*Prompt:* No record may be omitted; give all of them again exactly.

Items from a dataset
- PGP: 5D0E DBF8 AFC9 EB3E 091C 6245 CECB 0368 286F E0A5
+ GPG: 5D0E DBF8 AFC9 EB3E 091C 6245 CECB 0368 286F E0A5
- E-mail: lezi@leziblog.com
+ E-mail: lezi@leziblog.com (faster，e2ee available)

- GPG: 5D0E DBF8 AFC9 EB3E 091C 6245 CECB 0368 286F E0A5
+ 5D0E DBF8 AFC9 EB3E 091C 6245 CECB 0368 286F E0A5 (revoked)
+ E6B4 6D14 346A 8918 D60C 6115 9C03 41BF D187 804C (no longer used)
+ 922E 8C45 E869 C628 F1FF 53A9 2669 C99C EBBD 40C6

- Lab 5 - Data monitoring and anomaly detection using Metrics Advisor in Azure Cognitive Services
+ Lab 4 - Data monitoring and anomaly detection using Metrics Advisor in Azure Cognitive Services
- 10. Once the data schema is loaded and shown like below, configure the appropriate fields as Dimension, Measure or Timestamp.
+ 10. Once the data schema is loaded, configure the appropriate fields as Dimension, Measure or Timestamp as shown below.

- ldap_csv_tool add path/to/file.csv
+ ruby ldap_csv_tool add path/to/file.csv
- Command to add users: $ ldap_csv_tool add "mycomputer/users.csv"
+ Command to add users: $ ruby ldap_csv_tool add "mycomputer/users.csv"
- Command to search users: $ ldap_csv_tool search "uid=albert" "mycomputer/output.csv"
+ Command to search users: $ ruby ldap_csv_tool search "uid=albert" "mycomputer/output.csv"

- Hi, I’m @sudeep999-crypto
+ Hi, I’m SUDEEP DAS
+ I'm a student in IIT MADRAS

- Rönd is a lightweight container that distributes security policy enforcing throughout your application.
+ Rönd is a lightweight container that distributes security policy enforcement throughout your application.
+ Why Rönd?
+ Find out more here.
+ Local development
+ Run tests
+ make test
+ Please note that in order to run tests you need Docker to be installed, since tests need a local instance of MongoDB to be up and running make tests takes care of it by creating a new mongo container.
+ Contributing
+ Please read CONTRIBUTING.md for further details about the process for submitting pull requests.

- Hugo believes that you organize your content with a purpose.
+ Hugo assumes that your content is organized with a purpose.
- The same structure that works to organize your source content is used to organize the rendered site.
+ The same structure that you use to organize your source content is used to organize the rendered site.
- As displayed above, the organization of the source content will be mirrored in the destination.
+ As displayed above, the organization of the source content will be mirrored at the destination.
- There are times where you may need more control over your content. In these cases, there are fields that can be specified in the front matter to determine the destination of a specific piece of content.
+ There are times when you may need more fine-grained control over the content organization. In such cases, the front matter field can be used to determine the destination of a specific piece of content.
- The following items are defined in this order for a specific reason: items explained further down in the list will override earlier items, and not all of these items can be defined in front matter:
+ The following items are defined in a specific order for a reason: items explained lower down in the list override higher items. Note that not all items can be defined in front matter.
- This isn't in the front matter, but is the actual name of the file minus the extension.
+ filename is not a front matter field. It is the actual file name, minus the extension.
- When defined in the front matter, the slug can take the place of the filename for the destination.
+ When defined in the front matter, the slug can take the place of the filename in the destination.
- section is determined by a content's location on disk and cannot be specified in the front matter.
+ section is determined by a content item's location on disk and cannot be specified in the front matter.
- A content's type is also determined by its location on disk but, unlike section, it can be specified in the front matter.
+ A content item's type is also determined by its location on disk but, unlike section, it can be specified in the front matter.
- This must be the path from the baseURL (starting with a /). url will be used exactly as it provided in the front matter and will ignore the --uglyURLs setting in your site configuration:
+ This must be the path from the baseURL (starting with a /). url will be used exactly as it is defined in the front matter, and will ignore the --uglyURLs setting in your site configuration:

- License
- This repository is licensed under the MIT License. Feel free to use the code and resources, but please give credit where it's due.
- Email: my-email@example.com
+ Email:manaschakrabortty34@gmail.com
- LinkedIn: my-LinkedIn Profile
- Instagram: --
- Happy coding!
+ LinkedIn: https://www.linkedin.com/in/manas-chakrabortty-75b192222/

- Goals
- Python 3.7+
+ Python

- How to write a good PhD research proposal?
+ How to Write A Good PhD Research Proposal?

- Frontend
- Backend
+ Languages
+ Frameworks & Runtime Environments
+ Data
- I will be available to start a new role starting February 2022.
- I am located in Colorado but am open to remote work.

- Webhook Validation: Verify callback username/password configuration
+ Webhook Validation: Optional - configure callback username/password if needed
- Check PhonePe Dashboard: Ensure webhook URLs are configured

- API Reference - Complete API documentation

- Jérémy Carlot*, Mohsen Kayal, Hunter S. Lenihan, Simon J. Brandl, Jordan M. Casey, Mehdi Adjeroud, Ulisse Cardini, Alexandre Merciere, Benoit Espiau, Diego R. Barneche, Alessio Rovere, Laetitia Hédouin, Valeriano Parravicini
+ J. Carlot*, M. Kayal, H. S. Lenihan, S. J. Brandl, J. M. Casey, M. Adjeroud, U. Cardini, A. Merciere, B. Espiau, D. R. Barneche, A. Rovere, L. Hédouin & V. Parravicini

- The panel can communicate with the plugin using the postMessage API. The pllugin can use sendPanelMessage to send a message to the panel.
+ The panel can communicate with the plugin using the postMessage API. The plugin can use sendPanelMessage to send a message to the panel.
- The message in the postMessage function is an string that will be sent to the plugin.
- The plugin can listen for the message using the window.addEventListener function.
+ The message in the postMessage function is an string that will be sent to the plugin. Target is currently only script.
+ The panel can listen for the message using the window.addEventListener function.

*Solution for this task:*
- PGP: 5D0E DBF8 AFC9 EB3E 091C 6245 CECB 0368 286F E0A5
+ GPG: 5D0E DBF8 AFC9 EB3E 091C 6245 CECB 0368 286F E0A5
- E-mail: lezi@leziblog.com
+ E-mail: lezi@leziblog.com (faster，e2ee available)

- GPG: 5D0E DBF8 AFC9 EB3E 091C 6245 CECB 0368 286F E0A5
+ 5D0E DBF8 AFC9 EB3E 091C 6245 CECB 0368 286F E0A5 (revoked)
+ E6B4 6D14 346A 8918 D60C 6115 9C03 41BF D187 804C (no longer used)
+ 922E 8C45 E869 C628 F1FF 53A9 2669 C99C EBBD 40C6

- Lab 5 - Data monitoring and anomaly detection using Metrics Advisor in Azure Cognitive Services
+ Lab 4 - Data monitoring and anomaly detection using Metrics Advisor in Azure Cognitive Services
- 10. Once the data schema is loaded and shown like below, configure the appropriate fields as Dimension, Measure or Timestamp.
+ 10. Once the data schema is loaded, configure the appropriate fields as Dimension, Measure or Timestamp as shown below.

- ldap_csv_tool add path/to/file.csv
+ ruby ldap_csv_tool add path/to/file.csv
- Command to add users: $ ldap_csv_tool add "mycomputer/users.csv"
+ Command to add users: $ ruby ldap_csv_tool add "mycomputer/users.csv"
- Command to search users: $ ldap_csv_tool search "uid=albert" "mycomputer/output.csv"
+ Command to search users: $ ruby ldap_csv_tool search "uid=albert" "mycomputer/output.csv"

- Hi, I’m @sudeep999-crypto
+ Hi, I’m SUDEEP DAS
+ I'm a student in IIT MADRAS

- Rönd is a lightweight container that distributes security policy enforcing throughout your application.
+ Rönd is a lightweight container that distributes security policy enforcement throughout your application.
+ Why Rönd?
+ Find out more here.
+ Local development
+ Run tests
+ make test
+ Please note that in order to run tests you need Docker to be installed, since tests need a local instance of MongoDB to be up and running make tests takes care of it by creating a new mongo container.
+ Contributing
+ Please read CONTRIBUTING.md for further details about the process for submitting pull requests.

- Hugo believes that you organize your content with a purpose.
+ Hugo assumes that your content is organized with a purpose.
- The same structure that works to organize your source content is used to organize the rendered site.
+ The same structure that you use to organize your source content is used to organize the rendered site.
- As displayed above, the organization of the source content will be mirrored in the destination.
+ As displayed above, the organization of the source content will be mirrored at the destination.
- There are times where you may need more control over your content. In these cases, there are fields that can be specified in the front matter to determine the destination of a specific piece of content.
+ There are times when you may need more fine-grained control over the content organization. In such cases, the front matter field can be used to determine the destination of a specific piece of content.
- The following items are defined in this order for a specific reason: items explained further down in the list will override earlier items, and not all of these items can be defined in front matter:
+ The following items are defined in a specific order for a reason: items explained lower down in the list override higher items. Note that not all items can be defined in front matter.
- This isn't in the front matter, but is the actual name of the file minus the extension.
+ filename is not a front matter field. It is the actual file name, minus the extension.
- When defined in the front matter, the slug can take the place of the filename for the destination.
+ When defined in the front matter, the slug can take the place of the filename in the destination.
- section is determined by a content's location on disk and cannot be specified in the front matter.
+ section is determined by a content item's location on disk and cannot be specified in the front matter.
- A content's type is also determined by its location on disk but, unlike section, it can be specified in the front matter.
+ A content item's type is also determined by its location on disk but, unlike section, it can be specified in the front matter.
- This must be the path from the baseURL (starting with a /). url will be used exactly as it provided in the front matter and will ignore the --uglyURLs setting in your site configuration:
+ This must be the path from the baseURL (starting with a /). url will be used exactly as it is defined in the front matter, and will ignore the --uglyURLs setting in your site configuration:

- License
- This repository is licensed under the MIT License. Feel free to use the code and resources, but please give credit where it's due.
- Email: my-email@example.com
+ Email:manaschakrabortty34@gmail.com
- LinkedIn: my-LinkedIn Profile
- Instagram: --
- Happy coding!
+ LinkedIn: https://www.linkedin.com/in/manas-chakrabortty-75b192222/

- Goals
- Python 3.7+
+ Python

- How to write a good PhD research proposal?
+ How to Write A Good PhD Research Proposal?

- Frontend
- Backend
+ Languages
+ Frameworks & Runtime Environments
+ Data
- I will be available to start a new role starting February 2022.
- I am located in Colorado but am open to remote work.

- Webhook Validation: Verify callback username/password configuration
+ Webhook Validation: Optional - configure callback username/password if needed
- Check PhonePe Dashboard: Ensure webhook URLs are configured

- API Reference - Complete API documentation

- Jérémy Carlot*, Mohsen Kayal, Hunter S. Lenihan, Simon J. Brandl, Jordan M. Casey, Mehdi Adjeroud, Ulisse Cardini, Alexandre Merciere, Benoit Espiau, Diego R. Barneche, Alessio Rovere, Laetitia Hédouin, Valeriano Parravicini
+ J. Carlot*, M. Kayal, H. S. Lenihan, S. J. Brandl, J. M. Casey, M. Adjeroud, U. Cardini, A. Merciere, B. Espiau, D. R. Barneche, A. Rovere, L. Hédouin & V. Parravicini

- The panel can communicate with the plugin using the postMessage API. The pllugin can use sendPanelMessage to send a message to the panel.
+ The panel can communicate with the plugin using the postMessage API. The plugin can use sendPanelMessage to send a message to the panel.
- The message in the postMessage function is an string that will be sent to the plugin.
- The plugin can listen for the message using the window.addEventListener function.
+ The message in the postMessage function is an string that will be sent to the plugin. Target is currently only script.
+ The panel can listen for the message using the window.addEventListener function.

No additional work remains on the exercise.